## [Exercise directions]
Some lines in the listing hold the word "pull". Return each of them.
*** Opening of Data records ***
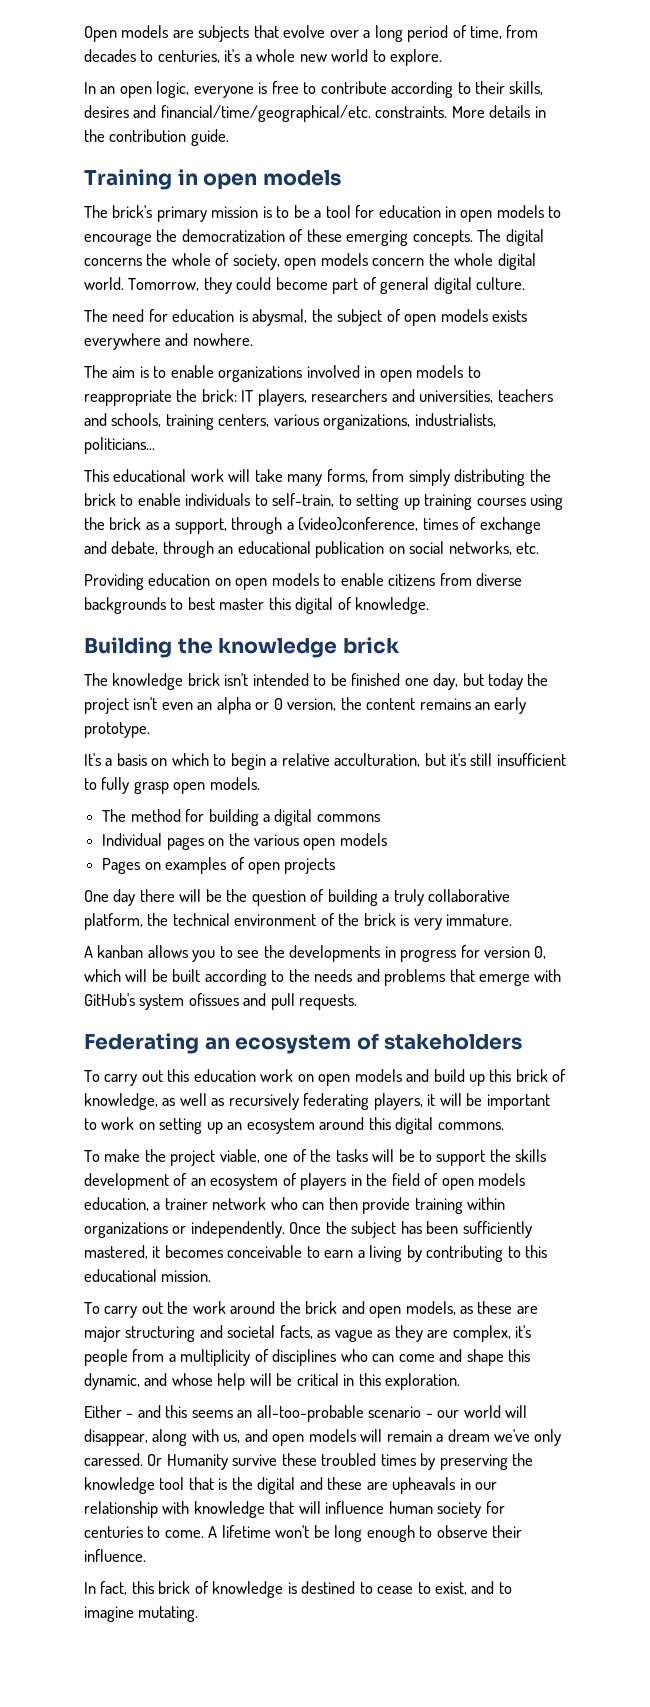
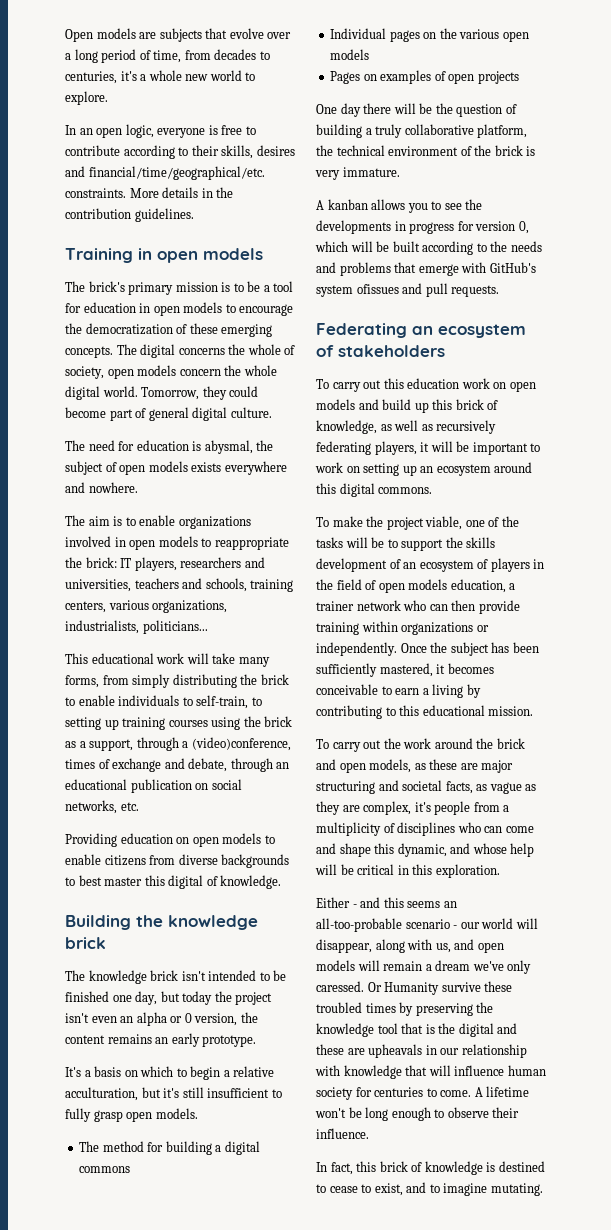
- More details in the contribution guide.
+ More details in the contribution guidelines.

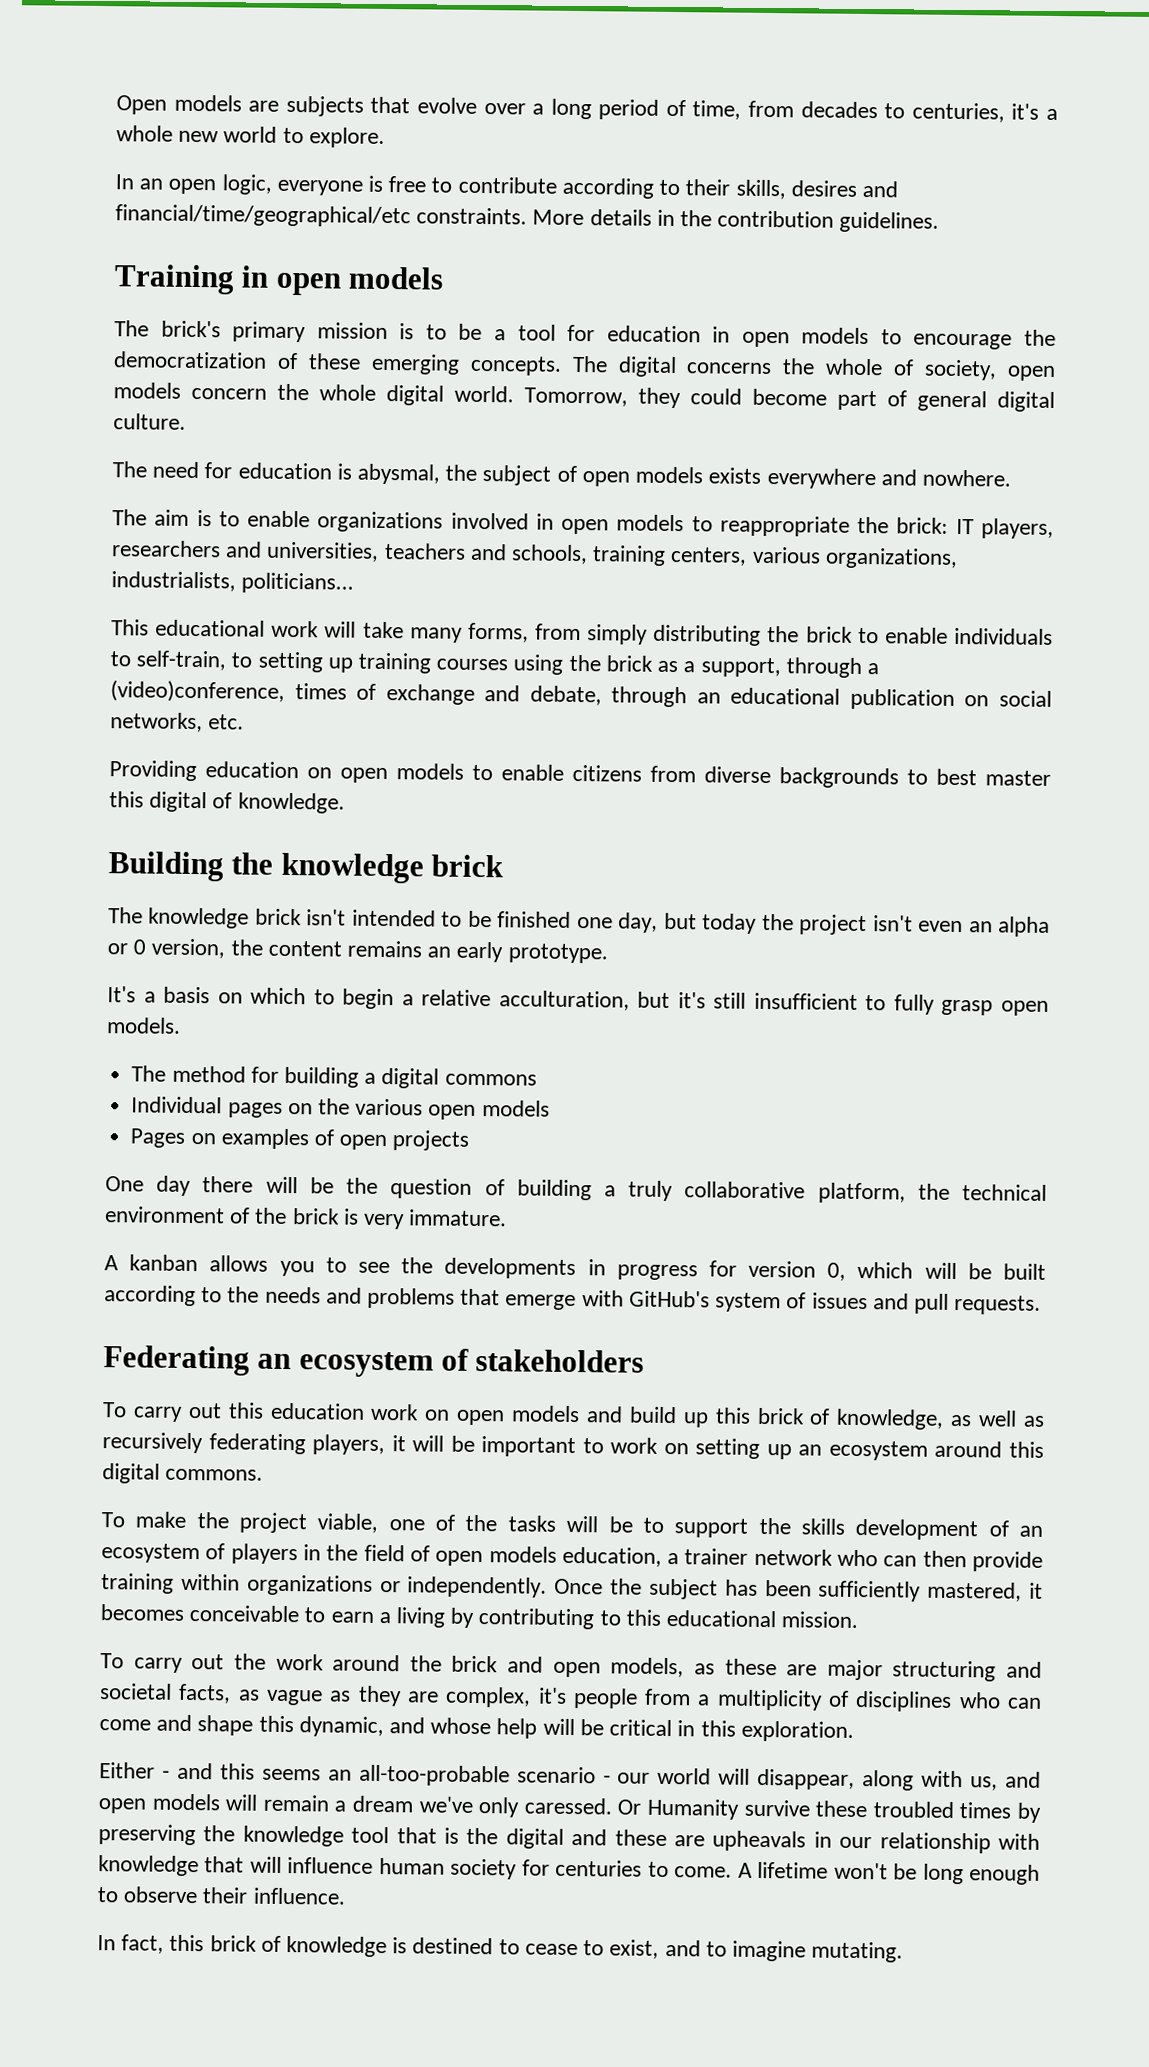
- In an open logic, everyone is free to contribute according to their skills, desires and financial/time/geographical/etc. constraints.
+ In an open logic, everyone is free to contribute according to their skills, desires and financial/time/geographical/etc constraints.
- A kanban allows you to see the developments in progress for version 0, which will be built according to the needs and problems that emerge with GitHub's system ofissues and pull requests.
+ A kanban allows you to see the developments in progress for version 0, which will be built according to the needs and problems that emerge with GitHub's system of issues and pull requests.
*** Close of Data records ***
## [The completed task]
- A kanban allows you to see the developments in progress for version 0, which will be built according to the needs and problems that emerge with GitHub's system ofissues and pull requests.
+ A kanban allows you to see the developments in progress for version 0, which will be built according to the needs and problems that emerge with GitHub's system of issues and pull requests.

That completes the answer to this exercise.